JSONL Gazelle
Fast JSONL viewer / editor for VS Code with advanced features including Table View and Pretty Print view. JSONL (JSON Lines) is increasingly important for machine learning datasets, log analysis, data streaming, and LLM training. Unlike regular JSON, it can be processed line-by-line making it perfect for large datasets.




New
- v0.3.1: For extrememly large JSONL files over 100MB, this version adds a new "Split" function available by right-clicking on the file
- v0.3.0: Add a much improved Pretty Print View with syntax highlighting
Features
- Fast Table View: Automatically detects common JSON paths and displays them as table columns
- Smart Column Detection: Maps common subpaths of each JSONL row into table columns automatically
- Column Expansion: Click ▼ to expand objects/arrays into separate columns (e.g.,
user.name, orders[0])
- Column Management: Right-click context menu on table headers to add, remove, or toggle column visibility
- Memory Efficient: All processing happens in-memory without creating separate files
Usage
- Open any
.jsonl file in VS Code
- The file will automatically open in the JSONL Gazelle viewer
- Table View: Click ▼ buttons in column headers or double-click expandable cells to expand objects/arrays into separate columns
- Pretty Print view: You can edit inline
Extension Development
- Clone this repository
- Run
npm install to install dependencies
- Run
npm run compile to build the extension
- Press F5 to run the extension in a new Extension Development Host window
Development
# Install dependencies
npm install
# Compile TypeScript
npm run compile
# Watch for changes
npm run watch
Test Data Generation
For testing with large datasets, you can generate a comprehensive test file with 45,000 lines (~64MB) containing varied fields and nested structures:
# Generate large test data file
cd test-data
node generate-large.js
This will create test-data/large.jsonl with:
- User profiles with nested addresses, preferences, and social media links
- Orders with items, pricing, shipping, and tracking information
- Analytics data with metrics, device info, and campaign details
- Log entries with request details, performance metrics, and error information
- Mixed data types: strings, numbers, booleans, arrays, objects
- Nested structures up to 4-5 levels deep
The generated file is automatically excluded from git via .gitignore to keep the repository lightweight.
What's next / Roadmap
- [ ] AI column dialog: Remember recent values (along with any enum settings), and allow the user to prefill them from a dropdown. (Don't show the dropdown if the user has never used the feature.)
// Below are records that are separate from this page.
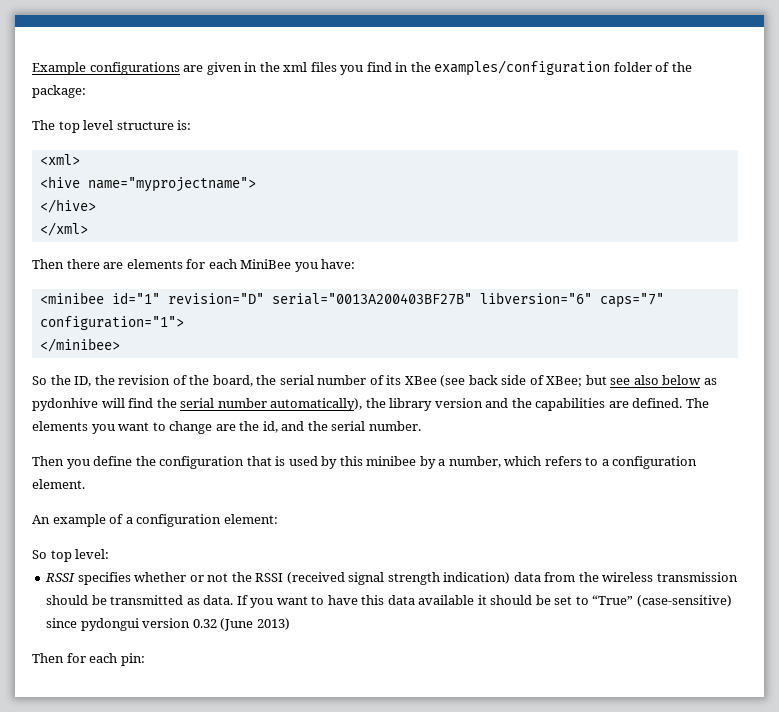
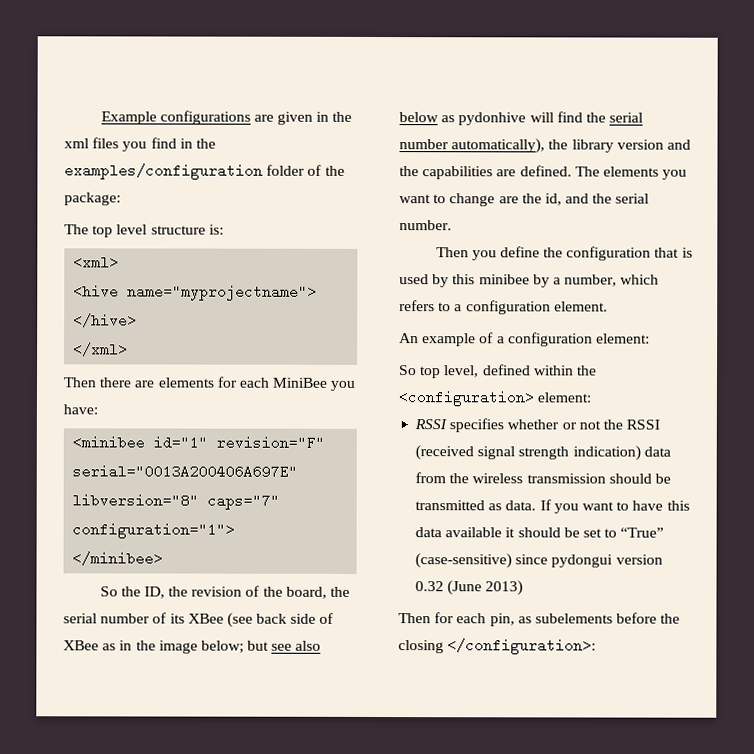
- <minibee id="1" revision="D" serial="0013A200403BF27B" libversion="6" caps="7" configuration="1">
+ <minibee id="1" revision="F" serial="0013A200406A697E" libversion="8" caps="7" configuration="1">
- So the ID, the revision of the board, the serial number of its XBee (see back side of XBee; but see also below as pydonhive will find the serial number automatically), the library version and the capabilities are defined.
+ So the ID, the revision of the board, the serial number of its XBee (see back side of XBee as in the image below; but see also below as pydonhive will find the serial number automatically), the library version and the capabilities are defined.
- So top level:
+ So top level, defined within the <configuration> element:
- Then for each pin:
+ Then for each pin, as subelements before the closing </configuration>:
- [ ] AI column dialog: port the enum option to OpenAI's structured outputs from the current prompt-based implementation
- [ ] Test the AI column generation feature, e.g. for when you give it
{{row.paths}} that exist in some rows but not in others
- [ ] Test the AI row generation feature
- [ ] Suggest feature in AI add column dialog: Add a "Suggest new column" to the column menu. It will prompt OpenAI with some of the example data to make suggestions for new columns to add, with the provided template language. It will suggest a bunch of column names + prompts to choose from. The user can then run that and add a new column.
License
MIT License. See LICENSE file for details.